### DATA RECORDS

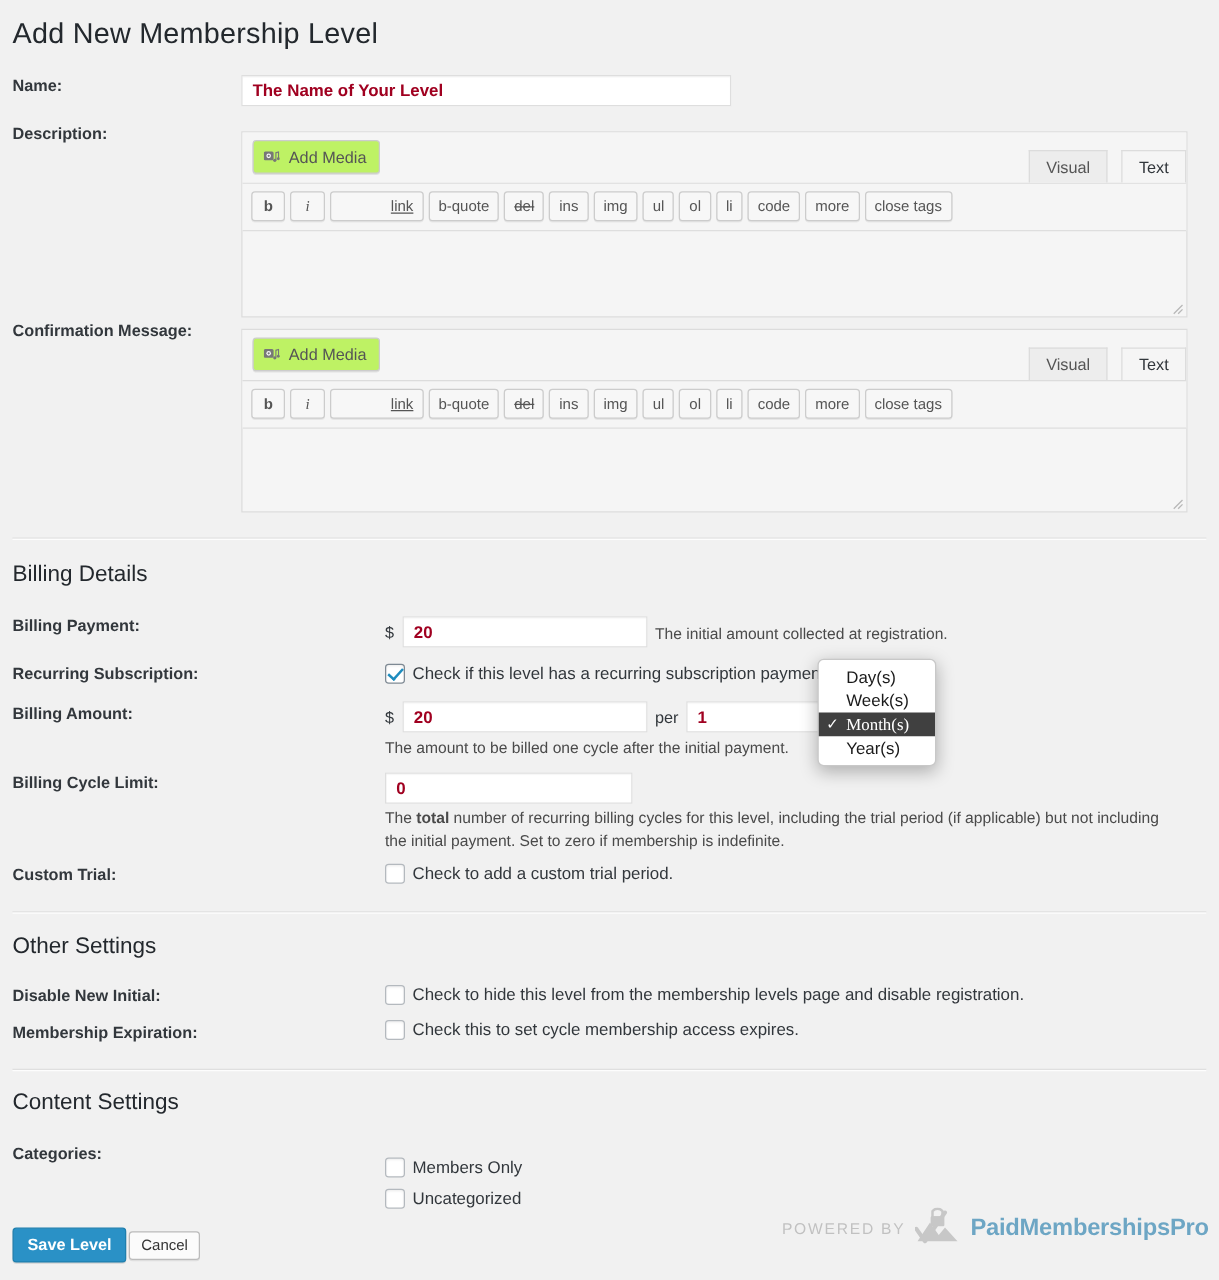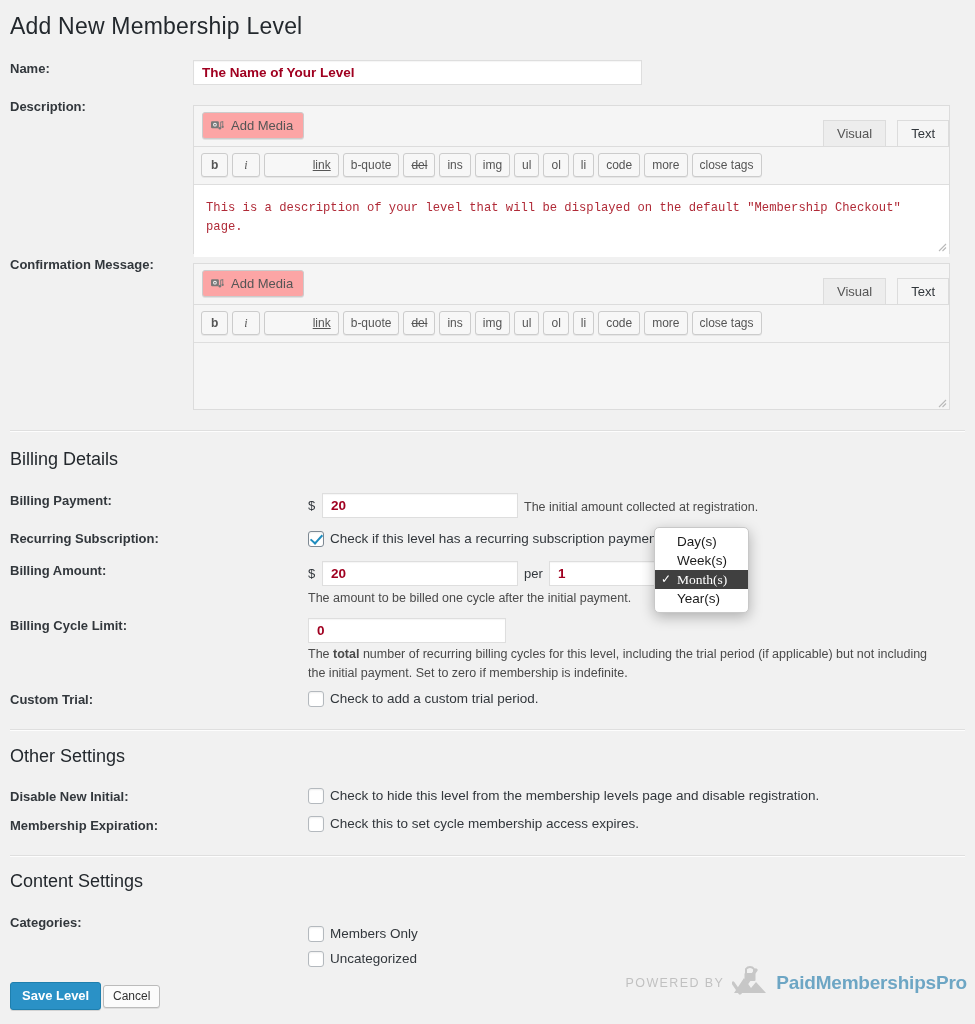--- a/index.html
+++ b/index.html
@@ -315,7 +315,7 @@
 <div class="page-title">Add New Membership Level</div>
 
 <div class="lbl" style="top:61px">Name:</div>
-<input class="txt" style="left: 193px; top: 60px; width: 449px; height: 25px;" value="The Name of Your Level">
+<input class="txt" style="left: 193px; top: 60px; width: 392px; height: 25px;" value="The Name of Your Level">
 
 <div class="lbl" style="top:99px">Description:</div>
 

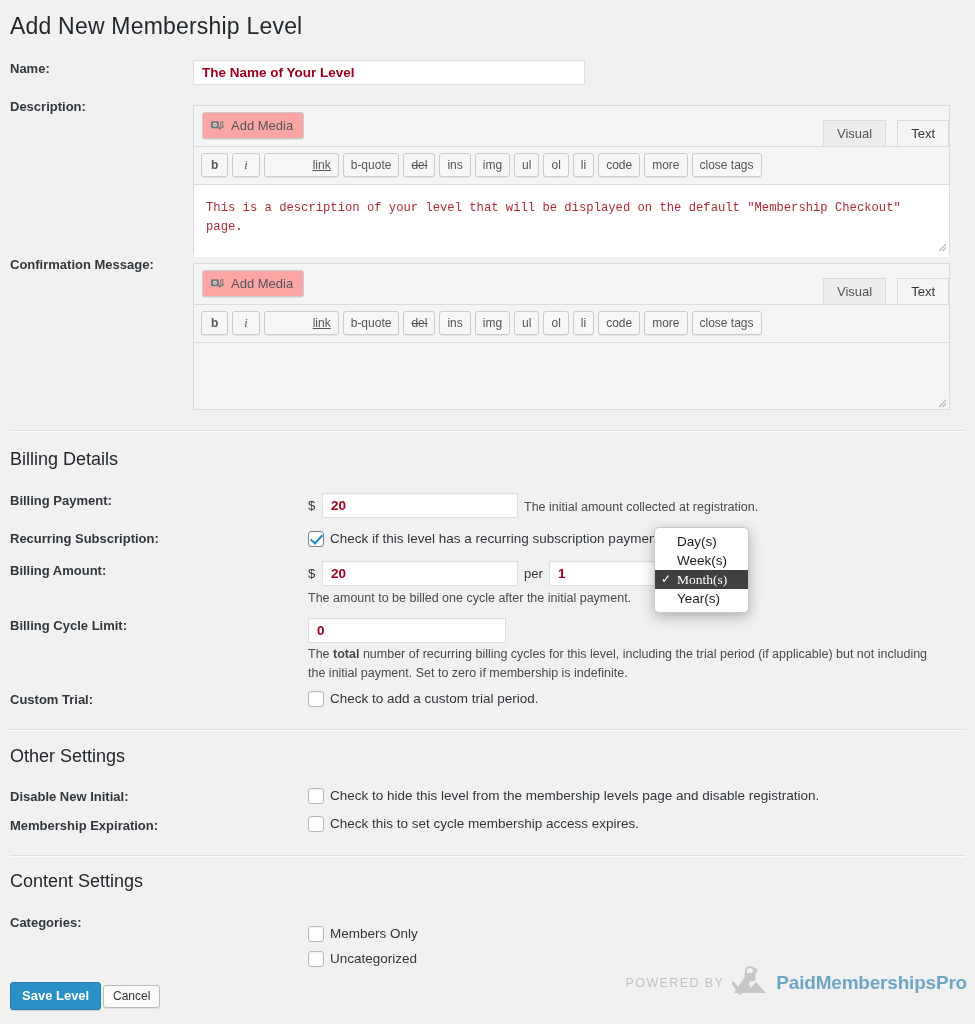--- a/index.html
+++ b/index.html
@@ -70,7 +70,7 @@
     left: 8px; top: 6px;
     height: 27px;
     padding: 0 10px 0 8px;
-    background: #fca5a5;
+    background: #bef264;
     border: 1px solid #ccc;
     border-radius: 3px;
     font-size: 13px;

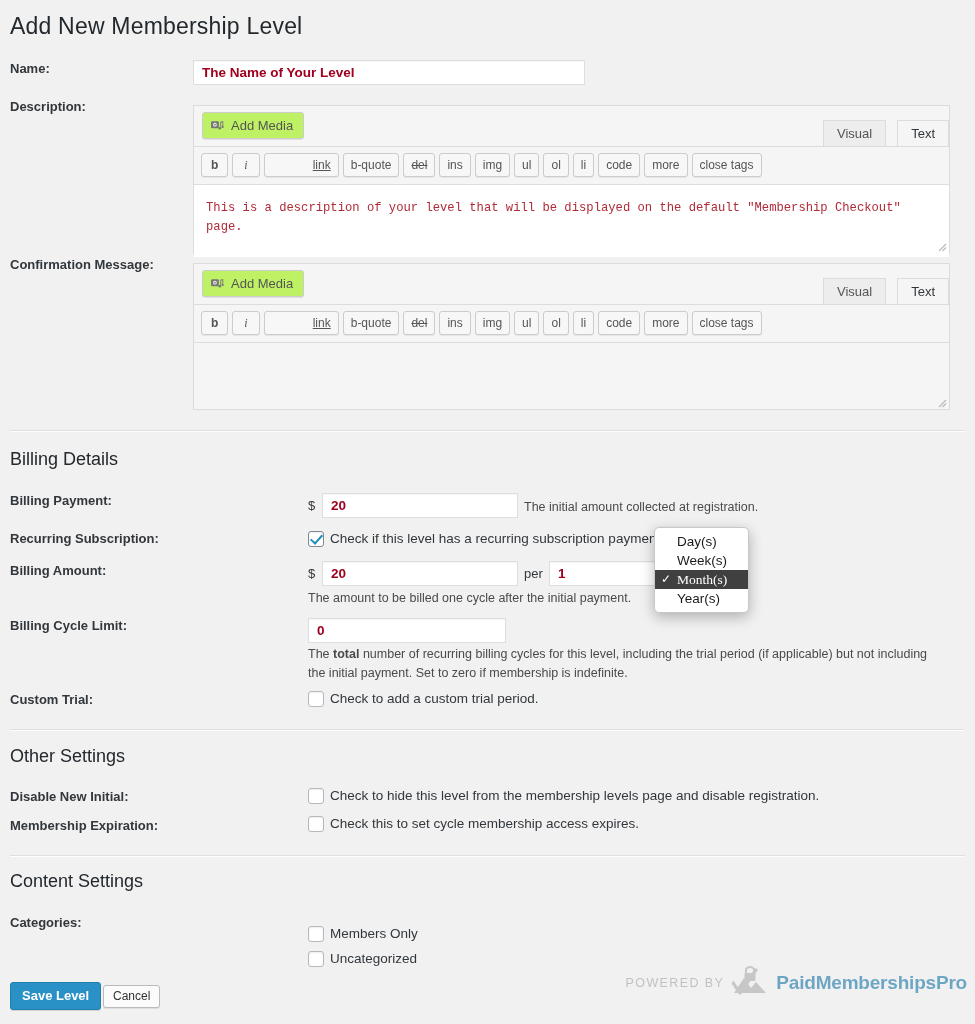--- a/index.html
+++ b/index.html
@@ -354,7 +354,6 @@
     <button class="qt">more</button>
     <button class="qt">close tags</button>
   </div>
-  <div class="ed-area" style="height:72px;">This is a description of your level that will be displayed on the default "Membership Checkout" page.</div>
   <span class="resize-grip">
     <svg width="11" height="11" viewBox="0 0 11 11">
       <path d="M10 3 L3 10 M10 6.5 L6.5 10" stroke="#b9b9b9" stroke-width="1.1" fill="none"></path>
* * *
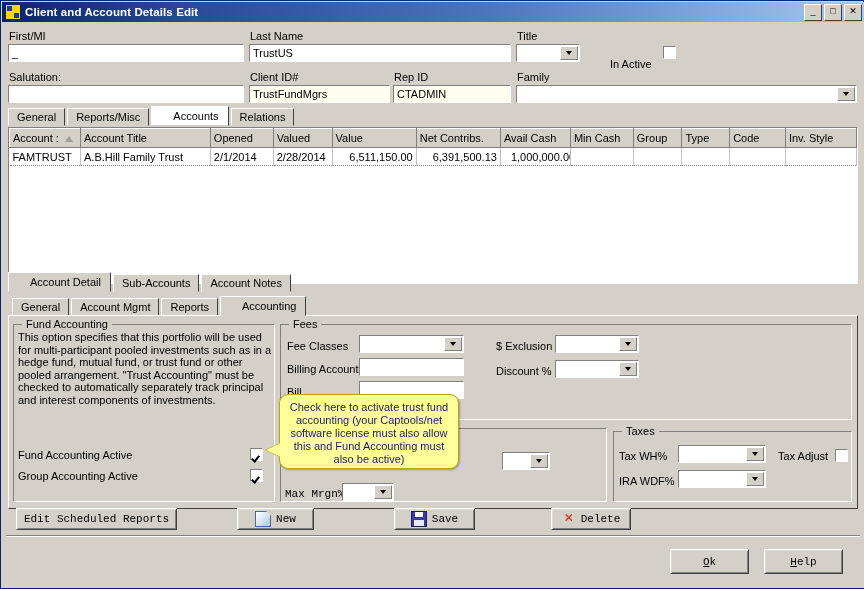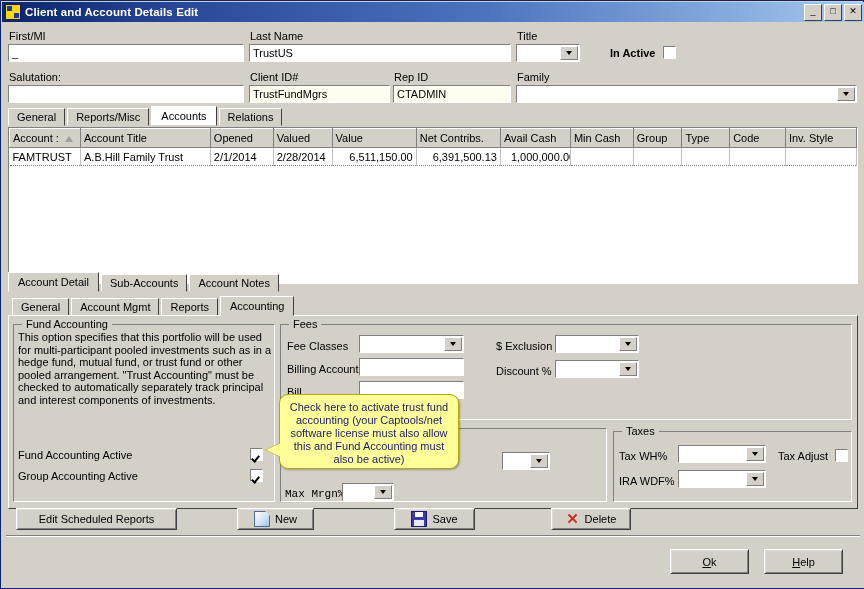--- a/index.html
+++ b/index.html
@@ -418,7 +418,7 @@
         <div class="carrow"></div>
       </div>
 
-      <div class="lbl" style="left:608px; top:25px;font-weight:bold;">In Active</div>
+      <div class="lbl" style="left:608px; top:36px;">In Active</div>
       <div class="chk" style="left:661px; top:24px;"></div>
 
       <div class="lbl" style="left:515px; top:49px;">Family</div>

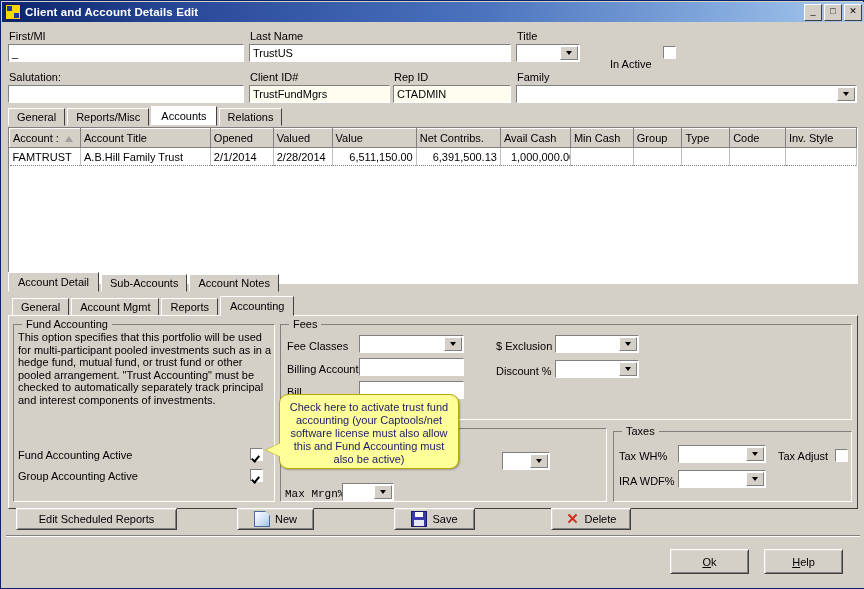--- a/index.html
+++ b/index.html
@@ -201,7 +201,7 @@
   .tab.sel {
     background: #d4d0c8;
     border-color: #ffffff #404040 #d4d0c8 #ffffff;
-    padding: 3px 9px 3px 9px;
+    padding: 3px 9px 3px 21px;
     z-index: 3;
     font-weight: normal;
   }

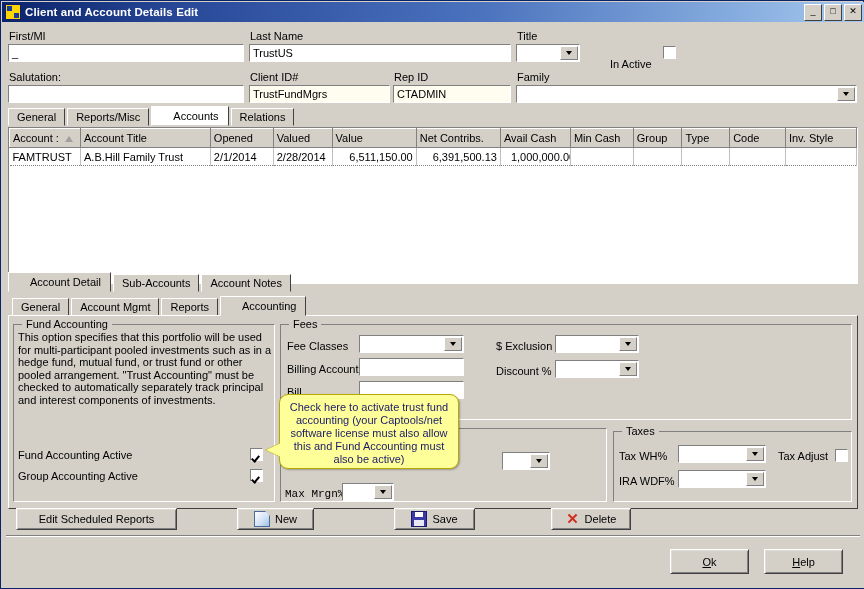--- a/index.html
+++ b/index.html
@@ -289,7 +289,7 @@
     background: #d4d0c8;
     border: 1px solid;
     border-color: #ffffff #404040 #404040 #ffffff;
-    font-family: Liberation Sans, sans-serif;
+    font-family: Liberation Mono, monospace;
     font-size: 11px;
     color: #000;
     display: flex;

### AIM OF THE EXERCISE
Note each line above that holds "font", then copy all of them.

### EXERCISE ANSWER
     font-size: 13px;
-      <div class="lbl" style="left:608px; top:25px;font-weight:bold;">In Active</div>
     font-weight: normal;
-    font-family: Liberation Sans, sans-serif;
+    font-family: Liberation Mono, monospace;
     font-size: 11px;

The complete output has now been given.